▶ EXERCISE BRIEF
From the top of the records below down to the line containing "total: 57.31 -> 59.68", reproduce every line exactly.

Detected change data
▼▼▼
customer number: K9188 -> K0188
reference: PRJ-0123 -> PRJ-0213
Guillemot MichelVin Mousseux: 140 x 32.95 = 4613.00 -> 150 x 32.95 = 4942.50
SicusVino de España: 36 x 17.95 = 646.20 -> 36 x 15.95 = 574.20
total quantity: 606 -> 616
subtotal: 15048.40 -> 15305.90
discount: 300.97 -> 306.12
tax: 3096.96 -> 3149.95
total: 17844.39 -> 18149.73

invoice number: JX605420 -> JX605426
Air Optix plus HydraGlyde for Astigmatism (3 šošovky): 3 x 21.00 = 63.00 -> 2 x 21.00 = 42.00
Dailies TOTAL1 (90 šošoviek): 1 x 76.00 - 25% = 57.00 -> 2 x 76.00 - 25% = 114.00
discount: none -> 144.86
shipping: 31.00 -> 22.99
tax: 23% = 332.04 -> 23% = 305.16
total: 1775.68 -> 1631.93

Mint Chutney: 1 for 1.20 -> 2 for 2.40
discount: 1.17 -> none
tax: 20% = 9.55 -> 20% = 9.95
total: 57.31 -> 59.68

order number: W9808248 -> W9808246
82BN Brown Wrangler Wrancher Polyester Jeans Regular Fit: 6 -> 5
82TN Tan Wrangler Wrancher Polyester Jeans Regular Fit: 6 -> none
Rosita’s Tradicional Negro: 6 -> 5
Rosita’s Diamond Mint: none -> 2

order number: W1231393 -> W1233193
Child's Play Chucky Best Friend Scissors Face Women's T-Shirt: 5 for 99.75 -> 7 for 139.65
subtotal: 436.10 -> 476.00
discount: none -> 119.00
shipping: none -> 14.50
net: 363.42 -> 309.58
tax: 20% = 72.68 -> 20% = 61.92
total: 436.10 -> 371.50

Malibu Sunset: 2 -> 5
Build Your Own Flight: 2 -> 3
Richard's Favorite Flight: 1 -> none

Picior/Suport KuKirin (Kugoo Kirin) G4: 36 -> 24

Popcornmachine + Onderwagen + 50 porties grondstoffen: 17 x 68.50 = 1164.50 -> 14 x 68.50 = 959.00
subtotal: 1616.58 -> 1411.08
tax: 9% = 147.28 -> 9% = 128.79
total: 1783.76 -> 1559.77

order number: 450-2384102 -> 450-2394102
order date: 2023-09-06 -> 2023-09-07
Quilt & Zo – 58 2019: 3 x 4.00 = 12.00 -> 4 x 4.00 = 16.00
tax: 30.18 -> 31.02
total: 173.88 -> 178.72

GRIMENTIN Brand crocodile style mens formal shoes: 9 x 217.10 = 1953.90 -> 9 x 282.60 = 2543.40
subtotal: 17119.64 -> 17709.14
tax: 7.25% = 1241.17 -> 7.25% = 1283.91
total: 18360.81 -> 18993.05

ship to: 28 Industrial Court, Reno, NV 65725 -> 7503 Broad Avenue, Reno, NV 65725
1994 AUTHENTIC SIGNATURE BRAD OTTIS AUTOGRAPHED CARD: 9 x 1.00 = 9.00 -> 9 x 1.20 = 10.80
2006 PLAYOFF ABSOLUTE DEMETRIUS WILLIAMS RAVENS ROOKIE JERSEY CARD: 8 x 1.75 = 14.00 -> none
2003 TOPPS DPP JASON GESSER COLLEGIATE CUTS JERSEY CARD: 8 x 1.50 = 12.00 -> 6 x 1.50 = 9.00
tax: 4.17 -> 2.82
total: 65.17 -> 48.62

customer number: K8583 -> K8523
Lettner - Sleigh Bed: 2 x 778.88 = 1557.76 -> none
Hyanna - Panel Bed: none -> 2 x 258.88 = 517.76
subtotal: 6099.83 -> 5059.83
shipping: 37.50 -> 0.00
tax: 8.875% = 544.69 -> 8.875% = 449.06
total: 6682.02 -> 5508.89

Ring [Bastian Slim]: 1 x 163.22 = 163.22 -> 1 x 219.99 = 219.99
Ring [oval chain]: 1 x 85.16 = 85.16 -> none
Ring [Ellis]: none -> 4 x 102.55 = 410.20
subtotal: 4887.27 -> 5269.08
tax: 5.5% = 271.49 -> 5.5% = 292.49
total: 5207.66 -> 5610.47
▲▲▲
▶ RESPONSE TO THE EXERCISE
customer number: K9188 -> K0188
reference: PRJ-0123 -> PRJ-0213
Guillemot MichelVin Mousseux: 140 x 32.95 = 4613.00 -> 150 x 32.95 = 4942.50
SicusVino de España: 36 x 17.95 = 646.20 -> 36 x 15.95 = 574.20
total quantity: 606 -> 616
subtotal: 15048.40 -> 15305.90
discount: 300.97 -> 306.12
tax: 3096.96 -> 3149.95
total: 17844.39 -> 18149.73

invoice number: JX605420 -> JX605426
Air Optix plus HydraGlyde for Astigmatism (3 šošovky): 3 x 21.00 = 63.00 -> 2 x 21.00 = 42.00
Dailies TOTAL1 (90 šošoviek): 1 x 76.00 - 25% = 57.00 -> 2 x 76.00 - 25% = 114.00
discount: none -> 144.86
shipping: 31.00 -> 22.99
tax: 23% = 332.04 -> 23% = 305.16
total: 1775.68 -> 1631.93

Mint Chutney: 1 for 1.20 -> 2 for 2.40
discount: 1.17 -> none
tax: 20% = 9.55 -> 20% = 9.95
total: 57.31 -> 59.68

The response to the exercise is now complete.